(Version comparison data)
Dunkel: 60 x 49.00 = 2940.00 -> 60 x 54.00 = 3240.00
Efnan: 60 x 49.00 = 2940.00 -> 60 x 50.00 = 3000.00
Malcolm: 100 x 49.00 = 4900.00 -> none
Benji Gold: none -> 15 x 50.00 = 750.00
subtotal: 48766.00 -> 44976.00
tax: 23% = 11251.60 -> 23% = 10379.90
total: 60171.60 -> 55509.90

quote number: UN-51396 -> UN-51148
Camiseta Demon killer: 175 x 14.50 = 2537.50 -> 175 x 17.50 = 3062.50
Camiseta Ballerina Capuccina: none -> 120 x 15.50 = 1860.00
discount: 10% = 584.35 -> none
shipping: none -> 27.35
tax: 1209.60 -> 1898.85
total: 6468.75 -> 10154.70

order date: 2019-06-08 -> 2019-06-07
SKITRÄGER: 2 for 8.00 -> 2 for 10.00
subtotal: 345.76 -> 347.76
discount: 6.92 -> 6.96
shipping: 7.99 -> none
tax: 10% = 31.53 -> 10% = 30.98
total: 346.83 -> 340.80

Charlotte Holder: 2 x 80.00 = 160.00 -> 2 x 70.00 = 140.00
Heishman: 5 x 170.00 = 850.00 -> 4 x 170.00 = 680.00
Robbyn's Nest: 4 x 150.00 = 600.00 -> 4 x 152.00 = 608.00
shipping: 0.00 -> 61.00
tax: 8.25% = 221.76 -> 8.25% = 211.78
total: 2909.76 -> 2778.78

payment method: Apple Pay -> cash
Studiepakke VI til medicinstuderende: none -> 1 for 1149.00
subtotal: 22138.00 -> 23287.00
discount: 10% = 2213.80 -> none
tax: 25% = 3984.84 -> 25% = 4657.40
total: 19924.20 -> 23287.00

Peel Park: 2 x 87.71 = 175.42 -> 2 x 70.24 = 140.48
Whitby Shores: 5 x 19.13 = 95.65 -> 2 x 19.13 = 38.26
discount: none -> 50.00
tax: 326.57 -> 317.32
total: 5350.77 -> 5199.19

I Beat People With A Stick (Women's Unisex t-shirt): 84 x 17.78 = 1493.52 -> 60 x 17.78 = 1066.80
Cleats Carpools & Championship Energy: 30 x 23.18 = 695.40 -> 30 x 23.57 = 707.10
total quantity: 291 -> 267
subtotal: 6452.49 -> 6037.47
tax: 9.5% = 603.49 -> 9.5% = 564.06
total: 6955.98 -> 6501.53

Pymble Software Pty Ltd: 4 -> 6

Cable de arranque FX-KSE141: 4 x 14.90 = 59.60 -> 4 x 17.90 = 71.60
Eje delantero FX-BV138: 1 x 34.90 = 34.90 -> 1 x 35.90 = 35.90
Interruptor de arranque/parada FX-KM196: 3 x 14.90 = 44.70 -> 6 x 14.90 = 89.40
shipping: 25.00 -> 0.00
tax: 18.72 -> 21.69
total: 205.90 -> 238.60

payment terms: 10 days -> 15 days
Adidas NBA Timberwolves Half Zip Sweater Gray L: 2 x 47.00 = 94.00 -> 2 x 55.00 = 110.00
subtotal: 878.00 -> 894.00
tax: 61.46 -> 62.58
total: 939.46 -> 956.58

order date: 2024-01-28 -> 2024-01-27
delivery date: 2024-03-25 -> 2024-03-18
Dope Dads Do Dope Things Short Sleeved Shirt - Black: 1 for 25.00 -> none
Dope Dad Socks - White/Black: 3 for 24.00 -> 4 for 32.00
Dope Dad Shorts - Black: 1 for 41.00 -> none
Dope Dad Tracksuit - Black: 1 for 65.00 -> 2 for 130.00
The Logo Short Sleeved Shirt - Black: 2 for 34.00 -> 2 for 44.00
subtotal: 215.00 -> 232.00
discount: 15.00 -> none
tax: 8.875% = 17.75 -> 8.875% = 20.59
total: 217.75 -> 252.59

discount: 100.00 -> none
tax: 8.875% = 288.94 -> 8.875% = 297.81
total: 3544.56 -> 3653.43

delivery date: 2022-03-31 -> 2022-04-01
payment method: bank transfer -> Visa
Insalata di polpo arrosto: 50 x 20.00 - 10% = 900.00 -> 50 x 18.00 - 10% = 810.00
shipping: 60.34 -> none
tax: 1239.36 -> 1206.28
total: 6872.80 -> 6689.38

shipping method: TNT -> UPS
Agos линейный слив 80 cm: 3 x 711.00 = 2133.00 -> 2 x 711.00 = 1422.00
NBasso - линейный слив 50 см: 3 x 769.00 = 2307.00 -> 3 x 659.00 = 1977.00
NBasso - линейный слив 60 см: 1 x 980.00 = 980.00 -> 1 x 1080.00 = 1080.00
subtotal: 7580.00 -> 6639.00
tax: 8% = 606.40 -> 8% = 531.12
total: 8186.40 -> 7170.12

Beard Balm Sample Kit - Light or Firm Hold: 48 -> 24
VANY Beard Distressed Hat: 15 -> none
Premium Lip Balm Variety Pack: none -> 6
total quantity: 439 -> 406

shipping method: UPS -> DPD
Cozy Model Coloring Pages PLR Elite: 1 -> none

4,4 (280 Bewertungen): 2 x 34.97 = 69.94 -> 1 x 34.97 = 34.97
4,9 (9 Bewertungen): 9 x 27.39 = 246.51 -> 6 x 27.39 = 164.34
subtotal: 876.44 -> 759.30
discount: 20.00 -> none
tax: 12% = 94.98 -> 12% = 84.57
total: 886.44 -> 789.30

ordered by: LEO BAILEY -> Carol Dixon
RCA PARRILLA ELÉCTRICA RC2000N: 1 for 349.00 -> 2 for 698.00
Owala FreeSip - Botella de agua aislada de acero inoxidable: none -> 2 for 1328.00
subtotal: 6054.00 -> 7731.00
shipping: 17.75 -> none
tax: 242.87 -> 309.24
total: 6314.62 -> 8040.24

■ **Task requirements**: From the entries above, return exactly the line containing "shipping: 25.00 -> 0.00", the line containing "Premium Lip Balm Variety Pack: none -> 6", and all lines between, and nothing else.

■ **Reply**:
shipping: 25.00 -> 0.00
tax: 18.72 -> 21.69
total: 205.90 -> 238.60

payment terms: 10 days -> 15 days
Adidas NBA Timberwolves Half Zip Sweater Gray L: 2 x 47.00 = 94.00 -> 2 x 55.00 = 110.00
subtotal: 878.00 -> 894.00
tax: 61.46 -> 62.58
total: 939.46 -> 956.58

order date: 2024-01-28 -> 2024-01-27
delivery date: 2024-03-25 -> 2024-03-18
Dope Dads Do Dope Things Short Sleeved Shirt - Black: 1 for 25.00 -> none
Dope Dad Socks - White/Black: 3 for 24.00 -> 4 for 32.00
Dope Dad Shorts - Black: 1 for 41.00 -> none
Dope Dad Tracksuit - Black: 1 for 65.00 -> 2 for 130.00
The Logo Short Sleeved Shirt - Black: 2 for 34.00 -> 2 for 44.00
subtotal: 215.00 -> 232.00
discount: 15.00 -> none
tax: 8.875% = 17.75 -> 8.875% = 20.59
total: 217.75 -> 252.59

discount: 100.00 -> none
tax: 8.875% = 288.94 -> 8.875% = 297.81
total: 3544.56 -> 3653.43

delivery date: 2022-03-31 -> 2022-04-01
payment method: bank transfer -> Visa
Insalata di polpo arrosto: 50 x 20.00 - 10% = 900.00 -> 50 x 18.00 - 10% = 810.00
shipping: 60.34 -> none
tax: 1239.36 -> 1206.28
total: 6872.80 -> 6689.38

shipping method: TNT -> UPS
Agos линейный слив 80 cm: 3 x 711.00 = 2133.00 -> 2 x 711.00 = 1422.00
NBasso - линейный слив 50 см: 3 x 769.00 = 2307.00 -> 3 x 659.00 = 1977.00
NBasso - линейный слив 60 см: 1 x 980.00 = 980.00 -> 1 x 1080.00 = 1080.00
subtotal: 7580.00 -> 6639.00
tax: 8% = 606.40 -> 8% = 531.12
total: 8186.40 -> 7170.12

Beard Balm Sample Kit - Light or Firm Hold: 48 -> 24
VANY Beard Distressed Hat: 15 -> none
Premium Lip Balm Variety Pack: none -> 6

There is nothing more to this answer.